I pick the same thing for different dates based on same underlying future
ES June future

June 16 options are of American style
March 24 options are of European style

Note: there is one more European option for June 16 that settle to September future. I didn't pick it.
comeinvest
Posts: 1910
Joined: Mon Mar 12, 2012 6:57 pm

Re: Explain this arbitrage opportunity based on put/call parity

Post by comeinvest »

sharukh wrote: Sat Mar 18, 2023 6:35 pm
comeinvest wrote: Sat Mar 18, 2023 2:21 pm Are all options in your example settled into the same futures contract? No they are not.
Yes, I made sure of that.

I pick the same thing for different dates based on same underlying future
ES June future

June 16 options are of American style
March 24 options are of European style

Note: there is one more European option for June 16 that settle to September future. I didn't pick it.
I think American exercise style FOPs have a different pricing formula. Different from equity index options which are always suboptimal to exercise early, it can make sense for the owner of the long position to exercise FOPs early. Do some reading.

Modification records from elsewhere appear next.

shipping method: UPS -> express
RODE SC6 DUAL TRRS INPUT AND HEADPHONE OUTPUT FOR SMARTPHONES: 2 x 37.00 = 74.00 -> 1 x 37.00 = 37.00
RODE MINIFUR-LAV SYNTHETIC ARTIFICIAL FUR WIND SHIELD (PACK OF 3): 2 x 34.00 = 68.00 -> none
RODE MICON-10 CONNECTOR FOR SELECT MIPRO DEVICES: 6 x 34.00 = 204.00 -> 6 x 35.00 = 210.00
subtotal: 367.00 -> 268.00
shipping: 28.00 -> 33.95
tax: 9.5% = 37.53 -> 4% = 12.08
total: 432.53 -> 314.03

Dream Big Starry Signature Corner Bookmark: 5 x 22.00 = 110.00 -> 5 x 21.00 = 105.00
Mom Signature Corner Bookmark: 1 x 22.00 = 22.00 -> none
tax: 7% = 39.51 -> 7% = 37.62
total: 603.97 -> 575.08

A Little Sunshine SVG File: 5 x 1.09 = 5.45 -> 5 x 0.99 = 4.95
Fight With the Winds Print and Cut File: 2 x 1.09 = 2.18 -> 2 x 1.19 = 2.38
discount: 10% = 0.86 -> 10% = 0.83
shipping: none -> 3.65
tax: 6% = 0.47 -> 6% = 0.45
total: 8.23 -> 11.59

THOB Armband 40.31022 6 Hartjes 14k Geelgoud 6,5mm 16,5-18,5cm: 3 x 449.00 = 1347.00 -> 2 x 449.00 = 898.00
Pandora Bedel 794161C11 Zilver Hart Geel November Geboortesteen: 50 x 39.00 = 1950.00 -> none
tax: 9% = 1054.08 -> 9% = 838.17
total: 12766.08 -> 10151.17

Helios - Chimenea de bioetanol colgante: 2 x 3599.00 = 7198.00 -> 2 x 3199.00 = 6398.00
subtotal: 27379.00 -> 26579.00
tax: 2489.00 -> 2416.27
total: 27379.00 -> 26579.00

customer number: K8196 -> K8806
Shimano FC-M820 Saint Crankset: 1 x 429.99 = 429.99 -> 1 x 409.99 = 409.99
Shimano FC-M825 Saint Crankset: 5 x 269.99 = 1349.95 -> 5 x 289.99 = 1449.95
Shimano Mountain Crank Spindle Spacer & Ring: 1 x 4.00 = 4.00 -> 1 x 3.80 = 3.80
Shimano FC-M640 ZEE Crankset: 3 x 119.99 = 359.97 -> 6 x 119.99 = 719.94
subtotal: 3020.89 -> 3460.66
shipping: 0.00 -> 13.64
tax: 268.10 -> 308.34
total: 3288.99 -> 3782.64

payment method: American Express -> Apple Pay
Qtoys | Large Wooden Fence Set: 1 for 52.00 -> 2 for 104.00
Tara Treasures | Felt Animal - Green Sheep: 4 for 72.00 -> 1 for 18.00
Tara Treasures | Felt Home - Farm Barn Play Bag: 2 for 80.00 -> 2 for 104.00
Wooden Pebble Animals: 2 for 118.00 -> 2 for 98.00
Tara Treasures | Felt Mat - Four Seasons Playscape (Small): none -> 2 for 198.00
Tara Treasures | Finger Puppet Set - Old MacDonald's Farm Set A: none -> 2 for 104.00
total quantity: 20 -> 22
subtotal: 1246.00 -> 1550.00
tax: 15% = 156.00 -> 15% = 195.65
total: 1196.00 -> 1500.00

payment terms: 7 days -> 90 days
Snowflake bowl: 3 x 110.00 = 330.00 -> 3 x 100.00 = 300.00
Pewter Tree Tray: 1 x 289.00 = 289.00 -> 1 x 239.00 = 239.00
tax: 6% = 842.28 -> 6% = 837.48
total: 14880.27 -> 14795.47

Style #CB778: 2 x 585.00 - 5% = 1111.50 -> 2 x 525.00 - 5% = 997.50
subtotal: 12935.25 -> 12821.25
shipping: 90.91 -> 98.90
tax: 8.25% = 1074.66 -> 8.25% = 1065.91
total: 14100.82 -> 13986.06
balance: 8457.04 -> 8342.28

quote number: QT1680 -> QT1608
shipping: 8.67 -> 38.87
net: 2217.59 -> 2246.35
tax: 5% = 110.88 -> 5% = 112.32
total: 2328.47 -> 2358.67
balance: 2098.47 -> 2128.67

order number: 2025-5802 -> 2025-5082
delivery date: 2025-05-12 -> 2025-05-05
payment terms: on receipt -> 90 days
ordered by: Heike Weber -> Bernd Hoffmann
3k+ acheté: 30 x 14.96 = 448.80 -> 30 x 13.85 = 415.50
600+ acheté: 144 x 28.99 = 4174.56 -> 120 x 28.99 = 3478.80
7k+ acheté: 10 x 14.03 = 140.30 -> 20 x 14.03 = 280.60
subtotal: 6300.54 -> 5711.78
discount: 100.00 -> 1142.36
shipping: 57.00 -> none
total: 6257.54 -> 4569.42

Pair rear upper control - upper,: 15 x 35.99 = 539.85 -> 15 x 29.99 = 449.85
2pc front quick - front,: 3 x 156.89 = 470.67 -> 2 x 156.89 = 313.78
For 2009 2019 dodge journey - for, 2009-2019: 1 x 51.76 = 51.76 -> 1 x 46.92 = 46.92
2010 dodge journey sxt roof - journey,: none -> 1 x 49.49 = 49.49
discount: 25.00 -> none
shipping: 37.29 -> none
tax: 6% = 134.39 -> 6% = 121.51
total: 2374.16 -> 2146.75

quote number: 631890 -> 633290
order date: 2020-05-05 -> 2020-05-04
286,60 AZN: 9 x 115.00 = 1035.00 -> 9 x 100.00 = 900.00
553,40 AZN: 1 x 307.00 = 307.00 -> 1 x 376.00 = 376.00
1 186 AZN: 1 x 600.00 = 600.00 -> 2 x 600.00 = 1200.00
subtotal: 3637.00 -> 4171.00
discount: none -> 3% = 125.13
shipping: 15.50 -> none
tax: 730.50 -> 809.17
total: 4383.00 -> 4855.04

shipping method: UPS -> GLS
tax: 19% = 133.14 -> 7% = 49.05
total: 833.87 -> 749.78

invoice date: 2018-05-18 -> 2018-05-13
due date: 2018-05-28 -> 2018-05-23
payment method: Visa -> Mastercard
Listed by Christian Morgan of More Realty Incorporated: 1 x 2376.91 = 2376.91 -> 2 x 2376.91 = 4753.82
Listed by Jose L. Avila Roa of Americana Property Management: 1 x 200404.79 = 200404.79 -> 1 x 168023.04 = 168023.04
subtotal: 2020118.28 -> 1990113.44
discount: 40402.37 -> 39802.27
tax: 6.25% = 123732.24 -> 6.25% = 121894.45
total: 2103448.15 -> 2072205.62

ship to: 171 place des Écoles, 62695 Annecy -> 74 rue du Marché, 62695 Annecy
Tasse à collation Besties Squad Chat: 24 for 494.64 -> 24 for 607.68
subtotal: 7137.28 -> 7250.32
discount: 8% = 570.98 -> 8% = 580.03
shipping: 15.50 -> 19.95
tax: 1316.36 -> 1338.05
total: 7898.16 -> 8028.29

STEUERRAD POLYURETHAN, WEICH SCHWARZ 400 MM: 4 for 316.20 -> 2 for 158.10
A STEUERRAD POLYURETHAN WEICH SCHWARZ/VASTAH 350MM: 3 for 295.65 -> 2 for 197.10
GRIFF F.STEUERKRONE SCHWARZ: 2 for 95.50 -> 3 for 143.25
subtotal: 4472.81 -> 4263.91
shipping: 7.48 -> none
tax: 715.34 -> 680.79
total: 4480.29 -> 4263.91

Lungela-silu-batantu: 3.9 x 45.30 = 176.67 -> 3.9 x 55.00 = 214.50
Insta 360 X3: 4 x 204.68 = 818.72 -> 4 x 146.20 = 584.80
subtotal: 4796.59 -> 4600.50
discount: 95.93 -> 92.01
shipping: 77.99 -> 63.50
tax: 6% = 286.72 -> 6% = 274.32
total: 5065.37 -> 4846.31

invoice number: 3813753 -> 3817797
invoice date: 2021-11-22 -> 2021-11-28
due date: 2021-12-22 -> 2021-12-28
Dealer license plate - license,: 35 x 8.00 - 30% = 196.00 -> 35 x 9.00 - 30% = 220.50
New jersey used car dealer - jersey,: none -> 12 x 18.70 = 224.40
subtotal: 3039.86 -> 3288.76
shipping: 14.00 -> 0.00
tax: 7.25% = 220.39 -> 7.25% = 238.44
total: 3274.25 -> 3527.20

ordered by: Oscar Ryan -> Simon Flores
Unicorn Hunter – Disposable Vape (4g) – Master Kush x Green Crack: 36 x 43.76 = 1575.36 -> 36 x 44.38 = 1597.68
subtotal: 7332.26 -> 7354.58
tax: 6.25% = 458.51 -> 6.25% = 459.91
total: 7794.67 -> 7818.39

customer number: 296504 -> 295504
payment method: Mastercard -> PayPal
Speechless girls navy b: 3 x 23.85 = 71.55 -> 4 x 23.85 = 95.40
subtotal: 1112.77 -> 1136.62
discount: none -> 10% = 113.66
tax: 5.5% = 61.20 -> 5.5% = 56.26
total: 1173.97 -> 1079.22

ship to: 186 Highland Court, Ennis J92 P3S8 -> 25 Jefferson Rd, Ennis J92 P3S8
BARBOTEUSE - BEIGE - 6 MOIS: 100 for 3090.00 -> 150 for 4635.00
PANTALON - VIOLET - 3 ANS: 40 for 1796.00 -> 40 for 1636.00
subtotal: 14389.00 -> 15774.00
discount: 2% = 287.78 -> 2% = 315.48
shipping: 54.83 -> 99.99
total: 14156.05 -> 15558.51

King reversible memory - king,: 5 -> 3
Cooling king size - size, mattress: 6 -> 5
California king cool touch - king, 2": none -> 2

I think your formula is also somehow missing the risk-free rate.
Topic Author
sharukh
Posts: 593
Joined: Mon Jun 20, 2016 10:19 am

Re: Explain this arbitrage opportunity based on put/call parity

Post by sharukh »

comeinvest wrote: Sat Mar 18, 2023 11:21 pm
sharukh wrote: Sat Mar 18, 2023 6:35 pm
comeinvest wrote: Sat Mar 18, 2023 2:21 pm Are all options in your example settled into the same futures contract? No they are not.
Yes, I made sure of that.

I pick the same thing for different dates based on same underlying future
ES June future

June 16 options are of American style
March 24 options are of European style

Note: there is one more European option for June 16 that settle to September future. I didn't pick it.
I think American exercise style FOPs have a different pricing formula. Different from equity index options which are always suboptimal to exercise early, it can make sense for the owner of the long position to exercise FOPs early. Do some reading.

I think your formula is also somehow missing the risk-free rate.
Thank you. Yes the difference is due to American style.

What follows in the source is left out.